Extracted records.
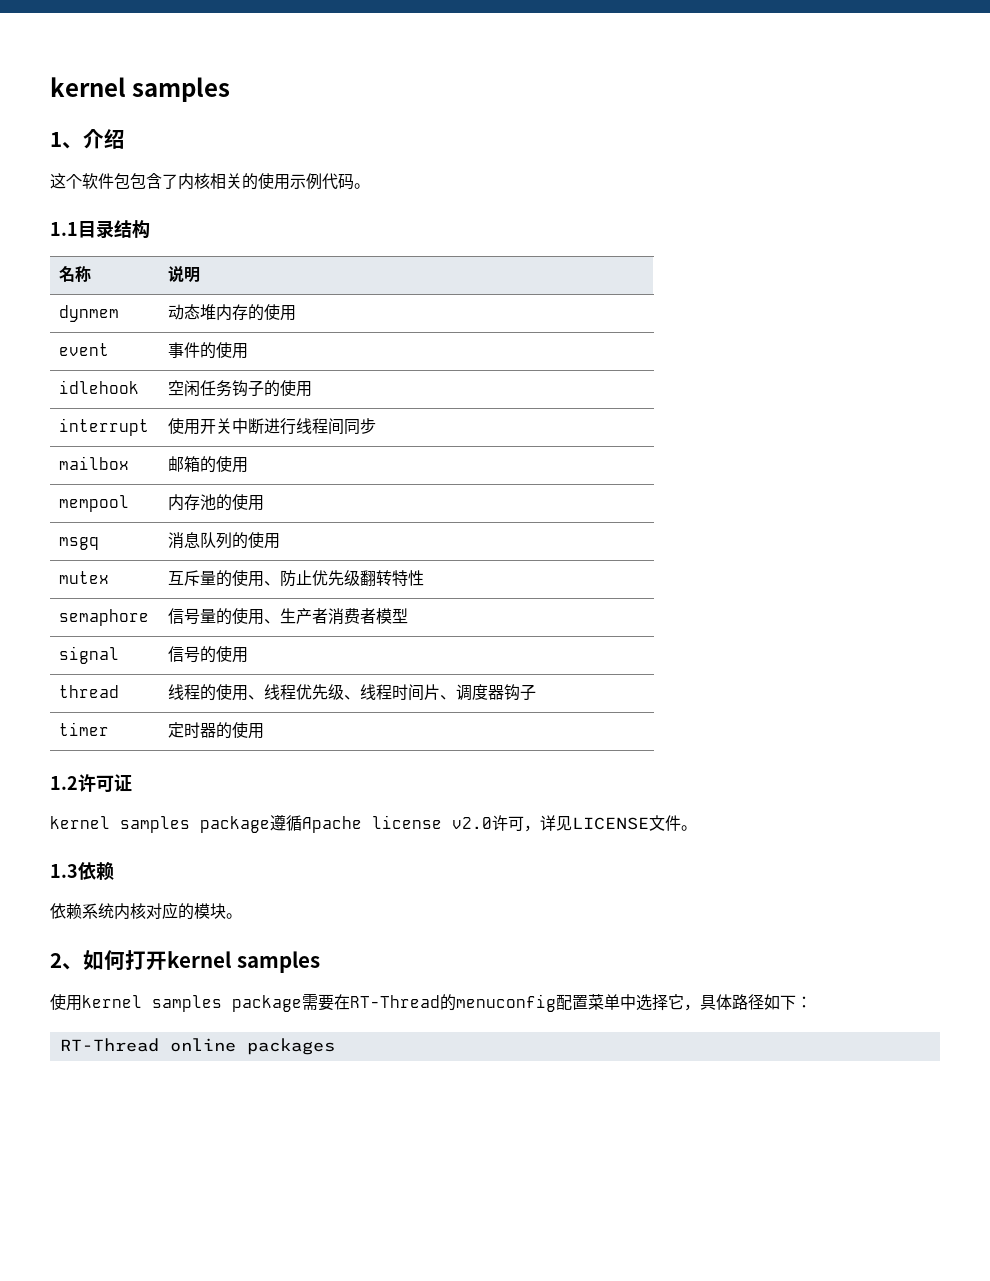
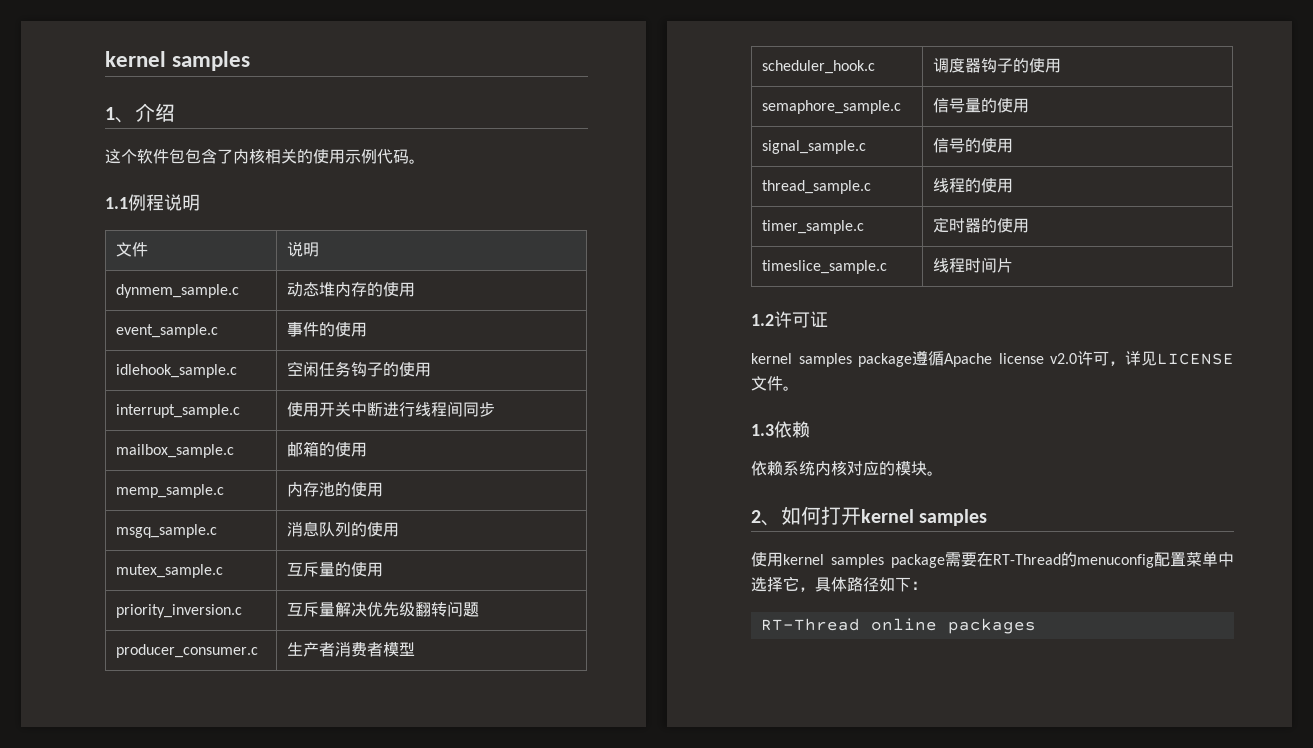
[78,220,150,239] [59,266,92,282] [168,266,201,283] [59,305,120,322] 目录结构 // 名称 | 说明 // dynmem -> [128,194,200,211] [115,242,148,257] [286,241,319,257] [115,284,239,298] 例程说明 // 文件 | 说明 // dynmem_sample.c
[59,343,110,356] event -> [115,324,218,338] event_sample.c
[59,380,140,394] idlehook -> [115,364,237,378] idlehook_sample.c
[59,418,150,436] interrupt -> [115,404,240,418] interrupt_sample.c
[59,456,130,470] mailbox -> [115,444,234,458] mailbox_sample.c
[59,495,130,512] mempool -> [115,484,224,498] memp_sample.c
[59,537,100,550] msgq -> [115,524,217,538] msgq_sample.c
[59,571,110,584] mutex -> [115,564,223,578] mutex_sample.c
[264,570,425,587] [59,609,150,626] [168,608,409,625] [59,646,120,664] 、防止优先级翻转特性 // semaphore | 信号量的使用、生产者消费者模型 // signal -> [115,604,242,618] [286,601,479,617] [115,644,258,658] [286,642,415,657] [761,60,875,74] [932,58,1061,73] [761,100,901,114] [932,98,1029,113] [761,140,866,154] // priority_inversion.c | 互斥量解决优先级翻转问题 // producer_consumer.c | 生产者消费者模型 // scheduler_hook.c | 调度器钩子的使用 // semaphore_sample.c | 信号量的使用 // signal_sample.c
[59,685,120,698] thread -> [761,180,871,194] thread_sample.c
[248,684,537,701] [59,722,110,736] 、线程优先级、线程时间片、调度器钩子 // timer -> [761,220,864,234] // timer_sample.c
(265, 731) none -> [761,260,887,274] [932,257,1013,273] // timeslice_sample.c | 线程时间片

Assigned task. Retype all of the entries exactly as written, leaving out any images.

Output of the task.
[78,220,150,239] [59,266,92,282] [168,266,201,283] [59,305,120,322] 目录结构 // 名称 | 说明 // dynmem -> [128,194,200,211] [115,242,148,257] [286,241,319,257] [115,284,239,298] 例程说明 // 文件 | 说明 // dynmem_sample.c
[59,343,110,356] event -> [115,324,218,338] event_sample.c
[59,380,140,394] idlehook -> [115,364,237,378] idlehook_sample.c
[59,418,150,436] interrupt -> [115,404,240,418] interrupt_sample.c
[59,456,130,470] mailbox -> [115,444,234,458] mailbox_sample.c
[59,495,130,512] mempool -> [115,484,224,498] memp_sample.c
[59,537,100,550] msgq -> [115,524,217,538] msgq_sample.c
[59,571,110,584] mutex -> [115,564,223,578] mutex_sample.c
[264,570,425,587] [59,609,150,626] [168,608,409,625] [59,646,120,664] 、防止优先级翻转特性 // semaphore | 信号量的使用、生产者消费者模型 // signal -> [115,604,242,618] [286,601,479,617] [115,644,258,658] [286,642,415,657] [761,60,875,74] [932,58,1061,73] [761,100,901,114] [932,98,1029,113] [761,140,866,154] // priority_inversion.c | 互斥量解决优先级翻转问题 // producer_consumer.c | 生产者消费者模型 // scheduler_hook.c | 调度器钩子的使用 // semaphore_sample.c | 信号量的使用 // signal_sample.c
[59,685,120,698] thread -> [761,180,871,194] thread_sample.c
[248,684,537,701] [59,722,110,736] 、线程优先级、线程时间片、调度器钩子 // timer -> [761,220,864,234] // timer_sample.c
(265, 731) none -> [761,260,887,274] [932,257,1013,273] // timeslice_sample.c | 线程时间片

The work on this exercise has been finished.